There’s pleasure to be had in the hunt for gratification for sure. That’s why we love Tinder, flash sale sites, and fishing (like the saying goes, “they call it fishing, not catching.”)
But when you don’t want to hunt—but just to find–search technology is outmoded and stuck in the ’90s, giving us clunky, cluttered, and impersonal lists we have to wade through. What most of us are doing when we “search” is not enjoying the process of “searching” but doing what we have to do to get what we want. Search is a means to an end, not an end in and of itself. And as our expectations for precise “rightness for me” increase, and the amount of data to sift through and the velocity with which that data changes increases as well, search is more and more unsatisfactory.
This is where AI comes in. What we want (maybe subconsciously and maybe uneasily) is some friendly, utterly trustworthy omniscient machine to pimp our life. We want the right thing at the right time, every time, without having to formulate the perfect search query. Filters help some by giving us lots of drop down menus to continually refine our search, but why doesn’t some bot already know that I always want the highest discount Prada bag that will fit my current laptop, has “feet” to avoid getting grimy, and is the edgiest model without being tacky? No filtering system can do this (other than Prada and highest discount, and it is amazing how many sites lack even that).
Since college, I’ve believed that there is some secret key to people’s preferences. My working theory for many years was that most of one’s food preferences could be predicted accurately from one key preference set – do you prefer Nilla Wafers or Oreos? I still think this is true, and you could cross reference that with something like, Hawaii or Costa Rica, or maybe book or movie, or Mercedes or BMW, or my latest — front license plate or risk a ticket because your car looks so much better without one. I’m actually shocked (and incredulous) that Amazon can’t (or won’t?) do this for me yet, given how many tells I’ve given them over the years. Perhaps they can but don’t because they fear I’d think it was creepy?
Which brings me to my next point. AI has to be paired with true trust to really work the way we, in our heart of hearts, want it to work.
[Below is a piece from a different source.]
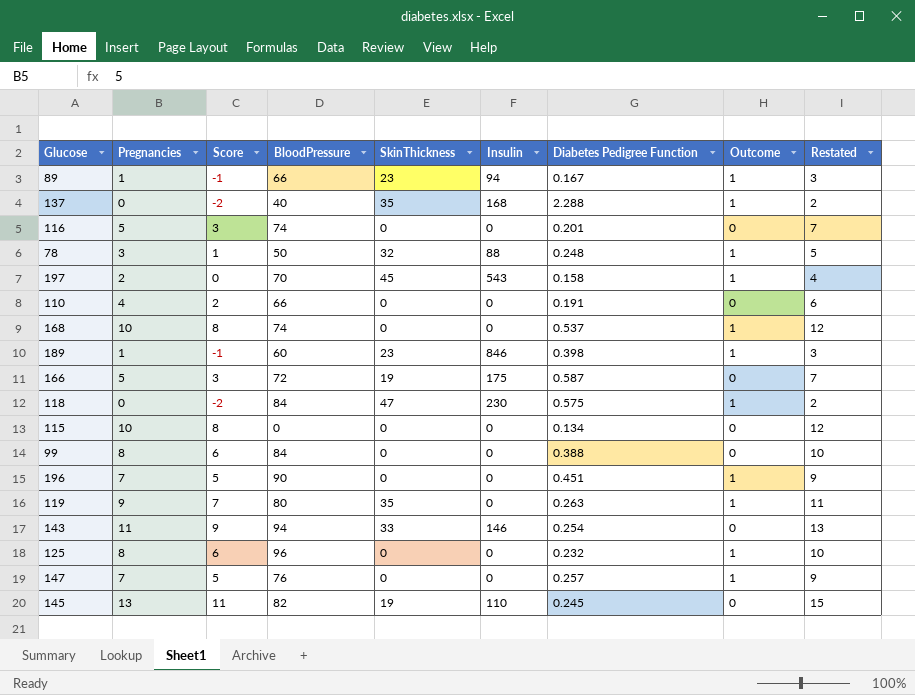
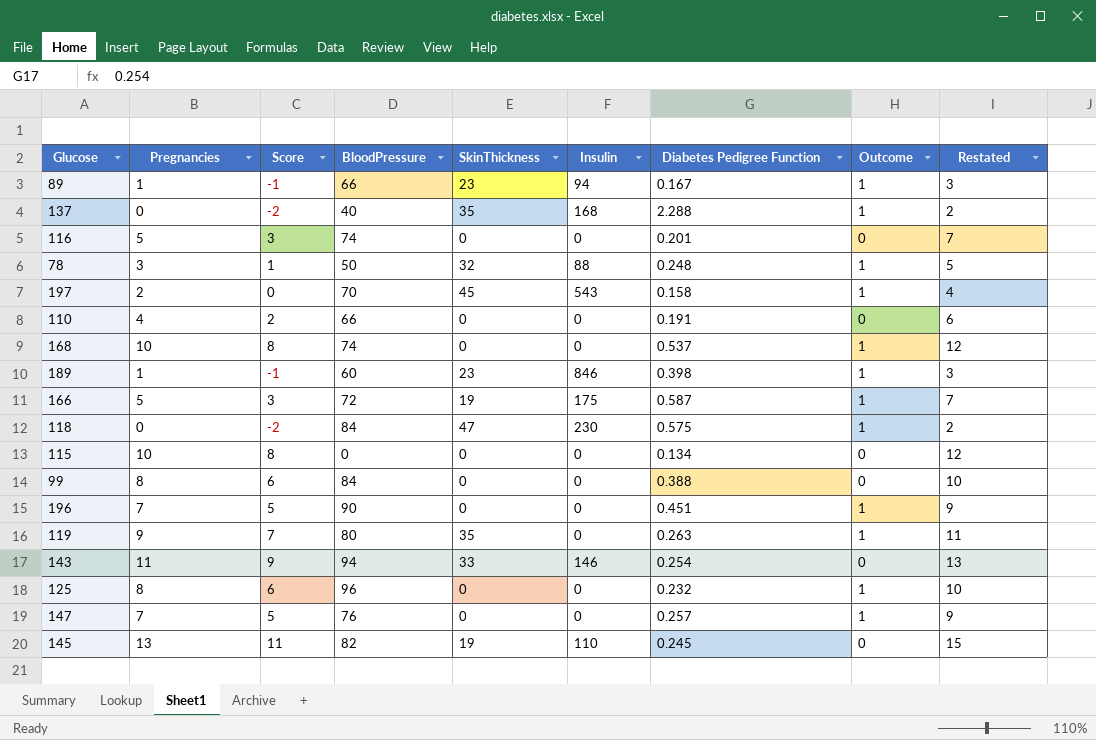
166 | Outcome: 0 -> 1

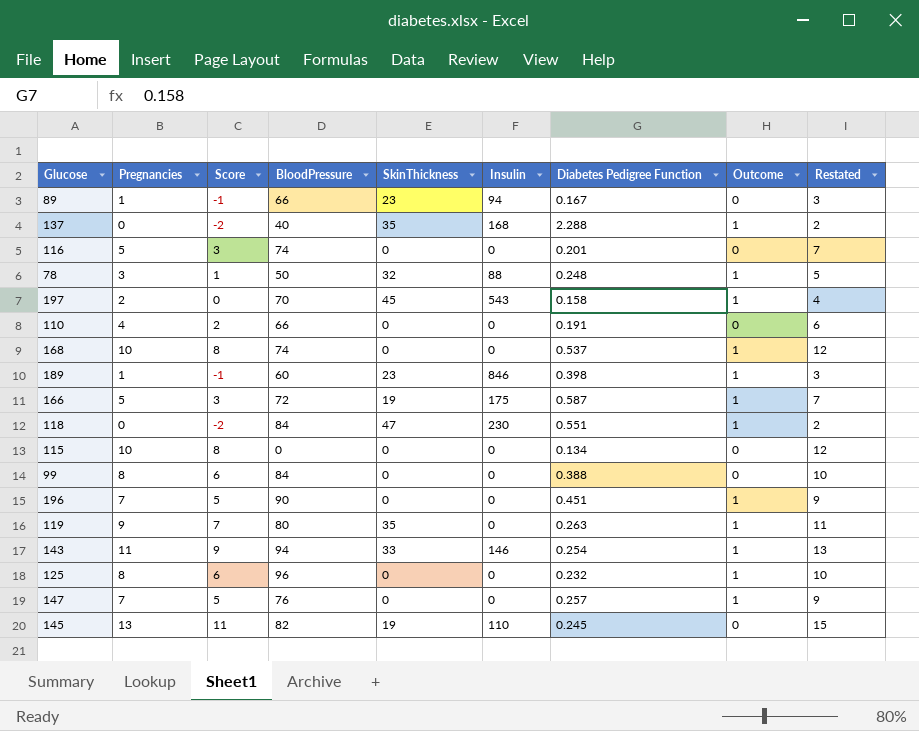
89 | Outcome: 1 -> 0
118 | Diabetes Pedigree Function: 0.575 -> 0.551
143 | Outcome: 0 -> 1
We need to be incentivized to both give our AI the biggest data set about us possible, even the most secret stuff, and to trust that what our AI tells us we want and need is not harmful.
There’s been a lot of writing about the trust economy. Throughout time, we’ve used various signals to suggest that we’ve made the right choice. We hire using educational institutions as proxies for potential employee value (the Ivy effect). We date based on who our prospective boyfriend dated before us. We recognize people of a similar social class by the clothing brands they wear and the cars they drive. For many years, we relied on big buildings (the “edifice complex”) or flashy brand spends to signal substantiality and permanence of companies where that was important (e.g., insurance or banking companies).
Now, we increasingly buy based on the reviews of our friends or our friends’ friends or even the aggregate of the masses (Uber or Airbnb ratings), so the edifice is being replaced with the social referent. But this level of sharing economy and social media generated trust isn’t sufficient to allow AI access to an adequate data set about each of us to fuel truly effective AI.
What we really need to achieve the nirvana of effortless gratification instead of endless searching and filtering is great AI plus some sort of blockchain of trust. How can we construct a completely secure and ethical repository of all of the data that AI needs to truly KNOW us? An AI that will fulfill our desires, but not exploit us? We need to trust it like we trusted our mothers when we were small, or even more so. Google’s “Do No Evil” promise, the promise of any other brand (the equivalent of the edifice effect) isn’t enough — we need another solution that transcends brands and even our conception of what a business enterprise or government can be.
This piece is a lot harder than AI in my opinion, and something that we haven’t even begun to tackle. I’m hoping we’ll see some sophisticated thinking in this area soon.